- TO DO
Give only the number of lines in the records that include the string "clone".

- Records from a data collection
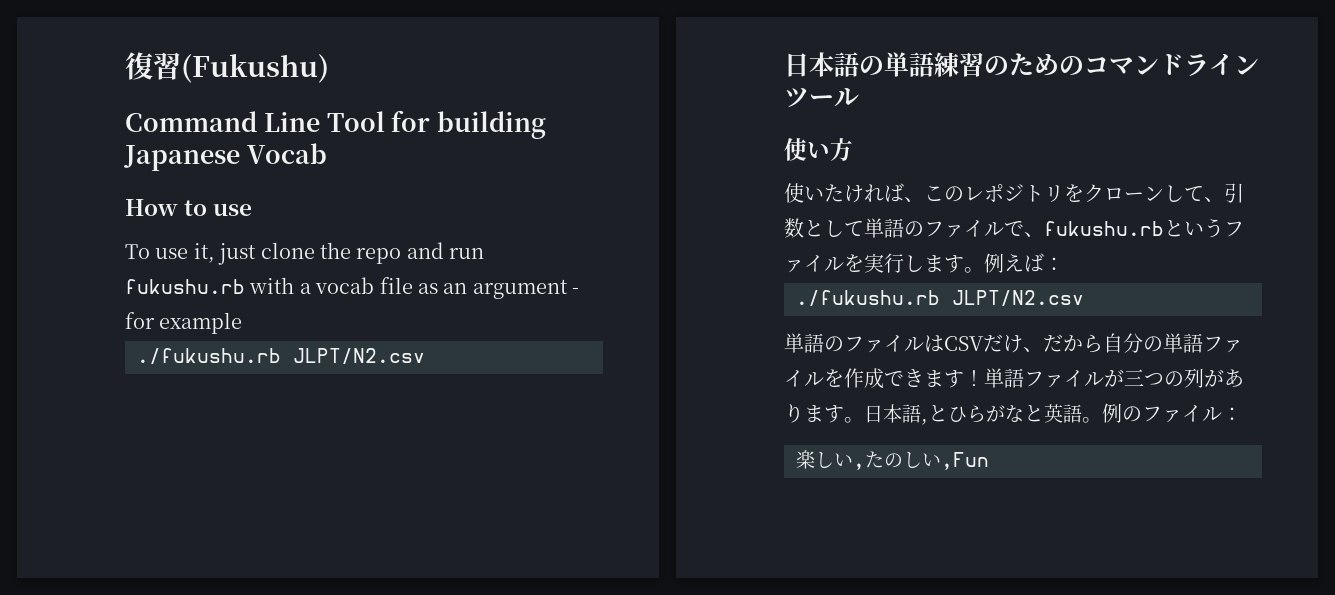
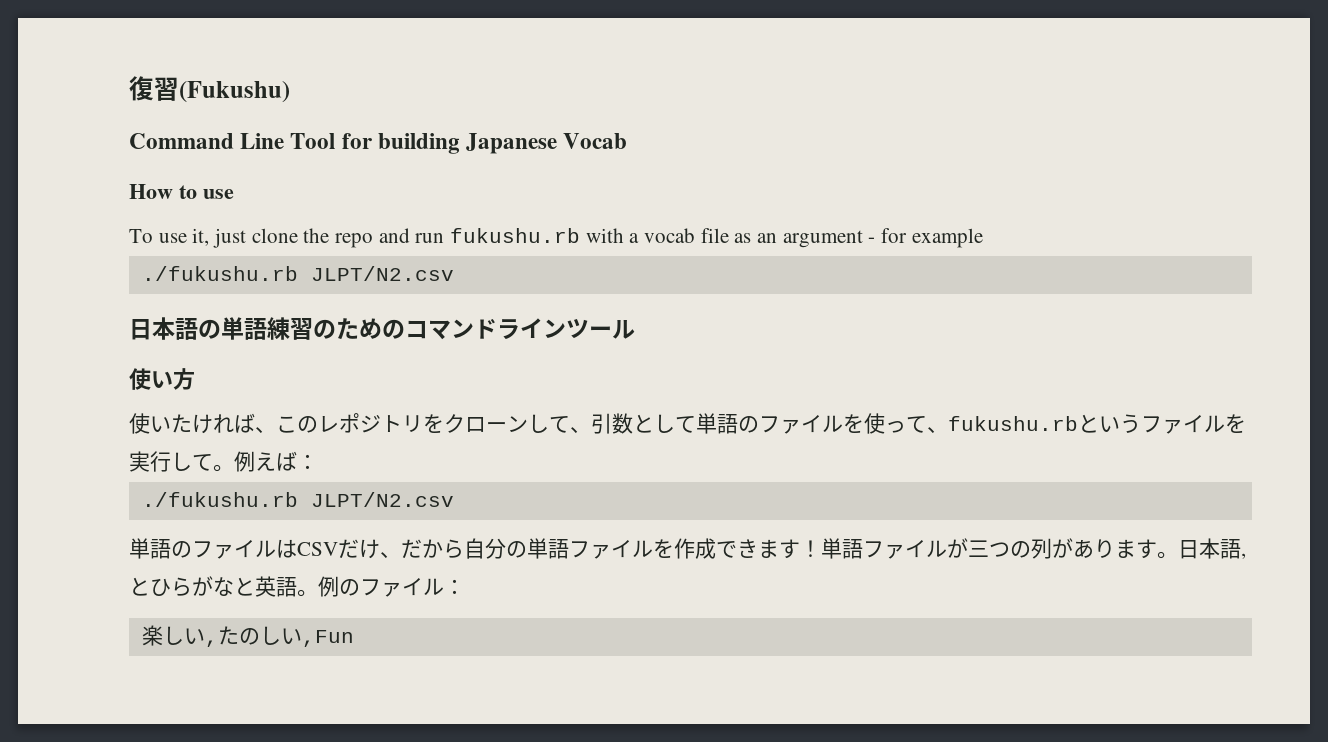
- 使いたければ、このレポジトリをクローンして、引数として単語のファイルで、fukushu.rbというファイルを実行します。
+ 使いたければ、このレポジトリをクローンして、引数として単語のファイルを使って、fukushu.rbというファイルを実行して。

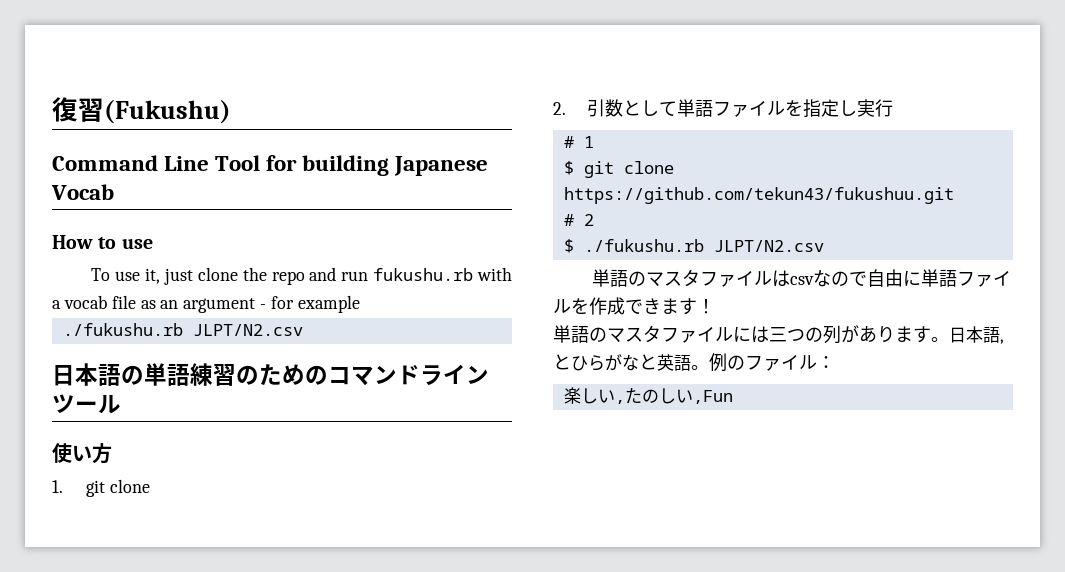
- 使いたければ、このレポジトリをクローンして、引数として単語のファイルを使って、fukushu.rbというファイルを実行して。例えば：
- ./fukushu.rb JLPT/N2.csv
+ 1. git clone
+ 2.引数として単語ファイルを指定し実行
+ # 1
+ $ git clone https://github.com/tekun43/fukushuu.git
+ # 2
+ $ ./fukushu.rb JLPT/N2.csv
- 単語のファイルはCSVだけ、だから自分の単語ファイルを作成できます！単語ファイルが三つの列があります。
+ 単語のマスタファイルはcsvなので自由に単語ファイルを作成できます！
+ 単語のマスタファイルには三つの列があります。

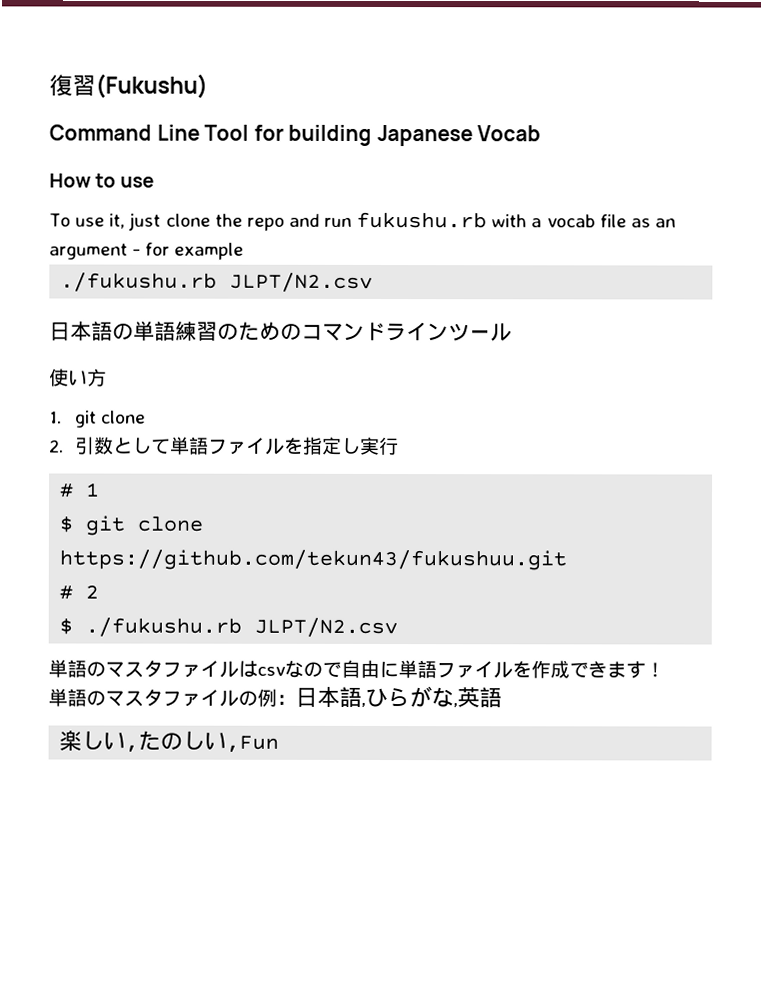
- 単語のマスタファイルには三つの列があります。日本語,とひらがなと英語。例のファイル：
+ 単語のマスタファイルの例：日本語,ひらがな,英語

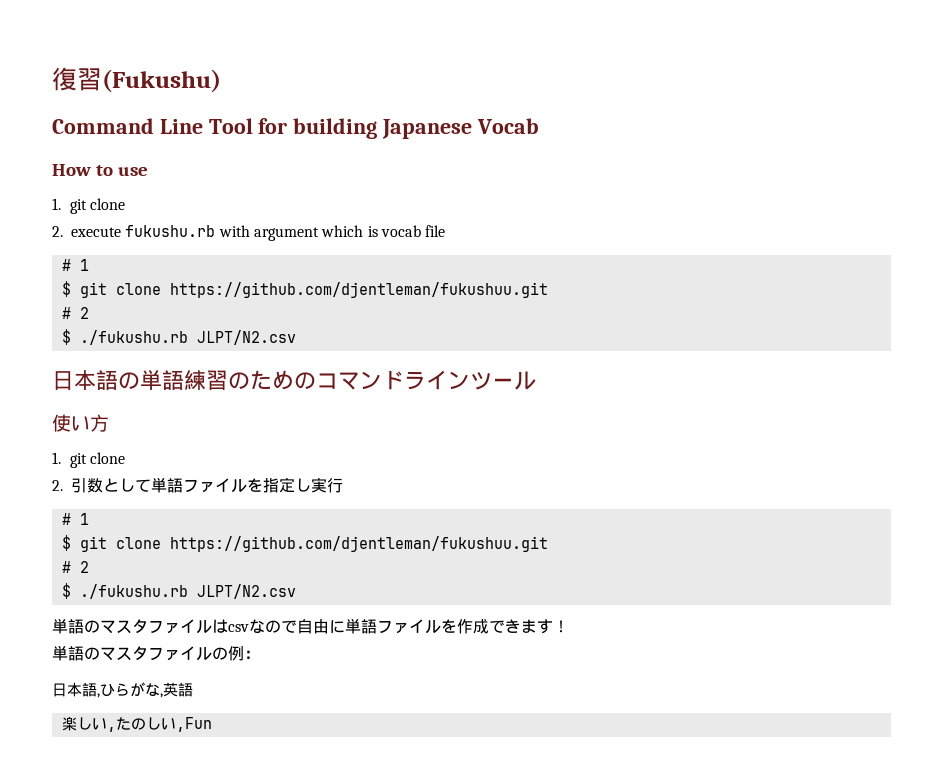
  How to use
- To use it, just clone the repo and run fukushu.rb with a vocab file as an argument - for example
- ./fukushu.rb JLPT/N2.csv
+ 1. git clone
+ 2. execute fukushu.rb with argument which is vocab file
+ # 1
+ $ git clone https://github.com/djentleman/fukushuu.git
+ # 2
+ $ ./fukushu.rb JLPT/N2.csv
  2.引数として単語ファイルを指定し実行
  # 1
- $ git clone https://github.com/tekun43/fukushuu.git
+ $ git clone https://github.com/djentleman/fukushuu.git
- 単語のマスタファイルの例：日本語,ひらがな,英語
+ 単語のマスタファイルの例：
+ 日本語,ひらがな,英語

- TASK RESULT
7